Seulement… en arrivant sur les lieux, Carter et Johnson furent aussitôt attirés par un détail. Un détail tout bête, comme l’accident de sa femme. Un détail improbable, comme la mort de son fils. Brandon tenait encore une bouteille à la main quand on le retrouva dans son fauteuil. Il était droitier. Comment aurait-il pu se tirer une balle de la main gauche ? Il aurait eu plus de chance de se rater, de finir défiguré à vie. Surtout que le légiste admit que l’orifice d’entrée était décalé vers l’arrière du crâne de quelques centimètres. On avait assassiné Brandon pendant qu’il cuvait sa dernière bouteille. Prouvant cela, les inspecteurs revinrent sur leurs suspicions au sujet de la mort de Kyle. Corps exhumés, nouvelles analyses, qui montrèrent un empoisonnement au cyanure depuis des mois.
Arrêt cardiaque à 19 ans ! Tu parles !
Ils ne purent rien prouver pour la mort de Shirley.

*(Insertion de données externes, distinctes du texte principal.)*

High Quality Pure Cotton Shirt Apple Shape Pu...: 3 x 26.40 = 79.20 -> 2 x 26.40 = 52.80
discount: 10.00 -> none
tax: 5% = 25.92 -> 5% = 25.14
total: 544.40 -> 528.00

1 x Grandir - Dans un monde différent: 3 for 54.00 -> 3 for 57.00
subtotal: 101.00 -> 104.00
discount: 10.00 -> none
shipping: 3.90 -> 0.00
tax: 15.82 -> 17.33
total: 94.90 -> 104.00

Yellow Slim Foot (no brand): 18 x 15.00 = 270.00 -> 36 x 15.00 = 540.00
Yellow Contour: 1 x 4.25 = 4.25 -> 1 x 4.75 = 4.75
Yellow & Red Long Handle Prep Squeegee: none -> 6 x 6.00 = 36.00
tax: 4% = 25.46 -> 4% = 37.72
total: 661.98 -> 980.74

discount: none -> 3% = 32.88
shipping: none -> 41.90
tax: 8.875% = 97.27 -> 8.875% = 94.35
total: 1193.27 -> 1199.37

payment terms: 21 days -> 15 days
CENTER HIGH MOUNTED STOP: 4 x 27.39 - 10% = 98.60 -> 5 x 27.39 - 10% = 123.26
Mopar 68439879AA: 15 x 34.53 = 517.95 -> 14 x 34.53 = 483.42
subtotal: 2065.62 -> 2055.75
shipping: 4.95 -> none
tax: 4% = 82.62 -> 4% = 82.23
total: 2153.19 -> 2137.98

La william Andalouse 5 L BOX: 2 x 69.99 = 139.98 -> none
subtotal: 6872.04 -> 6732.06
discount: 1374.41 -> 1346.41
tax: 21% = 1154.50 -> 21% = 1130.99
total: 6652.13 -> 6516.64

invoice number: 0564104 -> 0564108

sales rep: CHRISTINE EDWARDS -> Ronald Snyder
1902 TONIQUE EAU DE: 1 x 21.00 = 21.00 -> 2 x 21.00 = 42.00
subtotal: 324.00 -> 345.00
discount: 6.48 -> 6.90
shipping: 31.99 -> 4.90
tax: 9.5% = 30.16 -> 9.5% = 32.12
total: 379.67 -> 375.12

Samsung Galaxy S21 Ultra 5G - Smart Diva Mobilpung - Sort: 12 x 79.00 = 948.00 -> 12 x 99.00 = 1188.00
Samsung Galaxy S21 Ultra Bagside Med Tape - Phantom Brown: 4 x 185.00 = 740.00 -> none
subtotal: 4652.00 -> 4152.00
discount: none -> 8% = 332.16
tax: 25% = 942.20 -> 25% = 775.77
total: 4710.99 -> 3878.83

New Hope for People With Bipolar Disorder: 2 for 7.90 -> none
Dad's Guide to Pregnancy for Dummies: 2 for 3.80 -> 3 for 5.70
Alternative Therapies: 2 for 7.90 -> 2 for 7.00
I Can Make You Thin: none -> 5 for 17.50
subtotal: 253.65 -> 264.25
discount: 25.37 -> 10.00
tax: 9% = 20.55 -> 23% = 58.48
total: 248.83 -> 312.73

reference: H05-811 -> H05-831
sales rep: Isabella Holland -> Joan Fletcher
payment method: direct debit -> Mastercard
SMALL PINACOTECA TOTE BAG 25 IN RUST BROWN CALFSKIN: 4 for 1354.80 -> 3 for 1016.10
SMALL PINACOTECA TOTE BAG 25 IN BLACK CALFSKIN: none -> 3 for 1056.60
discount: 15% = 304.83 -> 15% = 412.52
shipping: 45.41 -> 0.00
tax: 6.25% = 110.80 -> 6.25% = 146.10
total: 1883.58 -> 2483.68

Mais tout de même ! Une femme qui se jetait sous les roues d’un camion… il ne pouvait s’agir que d’un suicide et encore fallait-il se persuader que quelqu’un veuille finir d’une manière aussi atroce.
Deux meurtres sur les épaules, c’était déjà lourd. Les inspecteurs savaient qu’il valait mieux, dans certains cas, laisser les morts dormir en paix. Qu’aurait-il pu trouver de toute manière sur le corps de Shirley ? À part qu’elle avait eu la tête écrasée comme une vulgaire pastèque ?
Carter commença l’interrogatoire. Deux heures à parler seul dans la cage, à essayer d’obtenir le moindre renseignement et buter contre le mur. Comme Johnson jouait le rôle du mauvais flic, il prit la relève mais ses menaces ne changèrent rien. Lui aussi butait contre le mur du silence. Ils n’avaient pas besoin d’aveux, ils avaient tout : empreintes, ADN, résidus de cyanure retrouvés chez l’accusé, traces de poudre relevées sur les vêtements de l’accusé…
Non, en fait, ils voulaient savoir. Ils voulaient connaitre le pourquoi et ne pas attendre le procès.
Ils ressortirent de la salle sans savoir.

* * *

Maya aussi voulait savoir pourquoi. Pourquoi la voix l’avait si soudainement laissée tomber. Cette voix qui avait été si avenante, si précieuse. Pourquoi ne l’avait-elle prévenue pour la balle dans la tête ? Pourquoi ne pas lui avoir expliqué pour qu’elle rectifie le tir, si on osait parler ainsi ? Pourquoi ne pas lui avoir préconisé de porter des gants ?
Maya était au bord des larmes en repensant à ce ricanement lointain qu’elle avait entendu lorsque la voix se tut à jamais.